[Records from a collection]
——

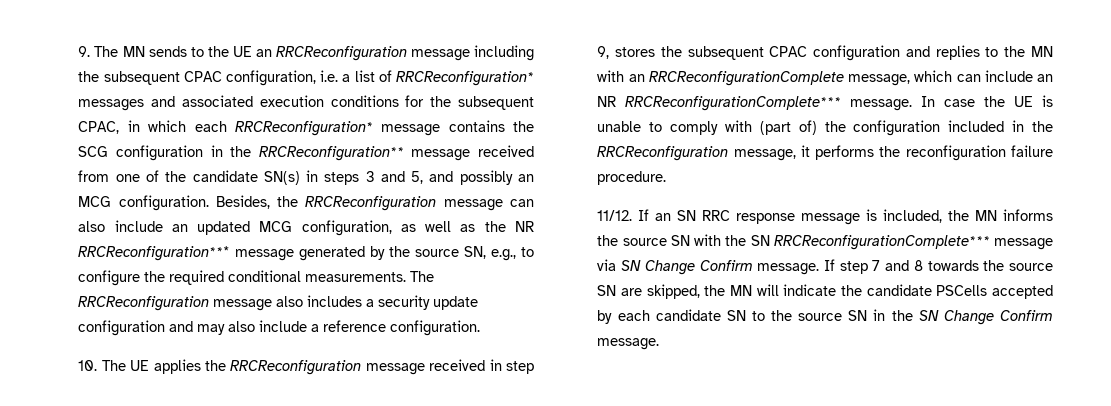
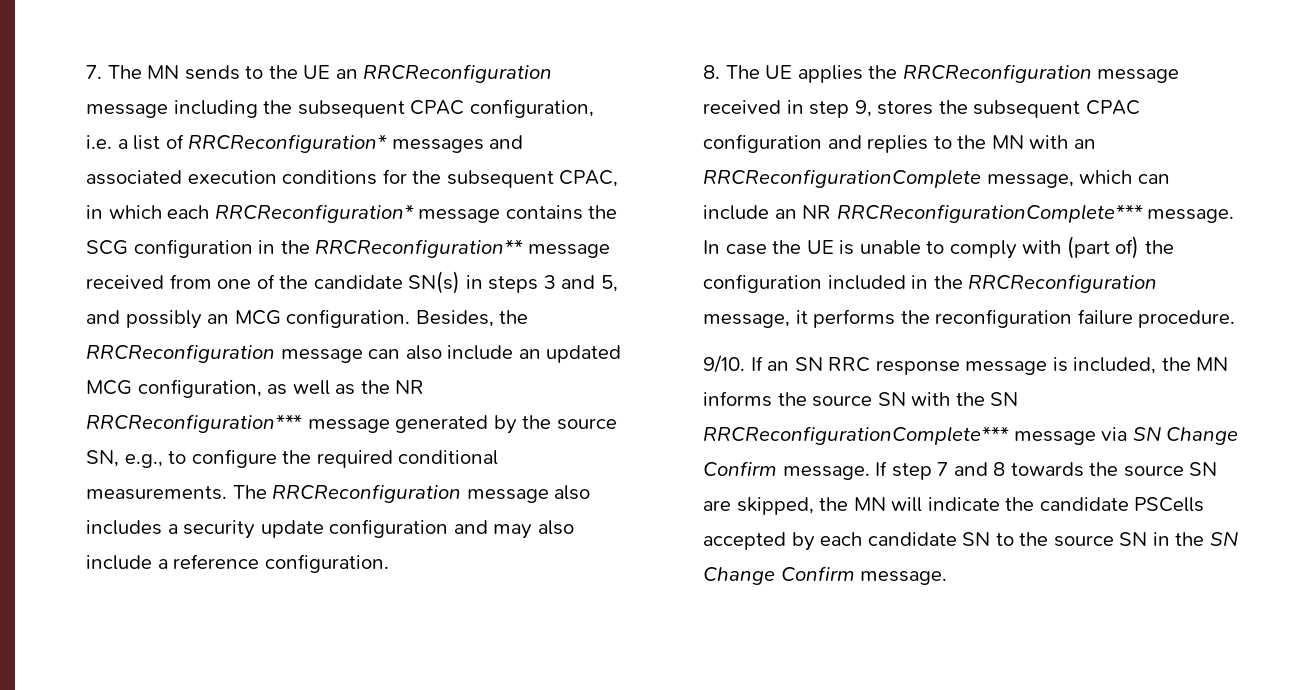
- 9. The MN sends to the UE an RRCReconfiguration message including the subsequent CPAC configuration, i.e. a list of RRCReconfiguration* messages and associated execution conditions for the subsequent CPAC, in which each RRCReconfiguration* message contains the SCG configuration in the RRCReconfiguration** message received from one of the candidate SN(s) in steps 3 and 5, and possibly an MCG configuration.
+ 7. The MN sends to the UE an RRCReconfiguration message including the subsequent CPAC configuration, i.e. a list of RRCReconfiguration* messages and associated execution conditions for the subsequent CPAC, in which each RRCReconfiguration* message contains the SCG configuration in the RRCReconfiguration** message received from one of the candidate SN(s) in steps 3 and 5, and possibly an MCG configuration.
- 10. The UE applies the RRCReconfiguration message received in step 9, stores the subsequent CPAC configuration and replies to the MN with an RRCReconfigurationComplete message, which can include an NR RRCReconfigurationComplete*** message.
+ 8. The UE applies the RRCReconfiguration message received in step 9, stores the subsequent CPAC configuration and replies to the MN with an RRCReconfigurationComplete message, which can include an NR RRCReconfigurationComplete*** message.
- 11/12.
+ 9/10.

——

About this task: If a line in the records above holds the string "execution", copy it.

Task solution:
- 9. The MN sends to the UE an RRCReconfiguration message including the subsequent CPAC configuration, i.e. a list of RRCReconfiguration* messages and associated execution conditions for the subsequent CPAC, in which each RRCReconfiguration* message contains the SCG configuration in the RRCReconfiguration** message received from one of the candidate SN(s) in steps 3 and 5, and possibly an MCG configuration.
+ 7. The MN sends to the UE an RRCReconfiguration message including the subsequent CPAC configuration, i.e. a list of RRCReconfiguration* messages and associated execution conditions for the subsequent CPAC, in which each RRCReconfiguration* message contains the SCG configuration in the RRCReconfiguration** message received from one of the candidate SN(s) in steps 3 and 5, and possibly an MCG configuration.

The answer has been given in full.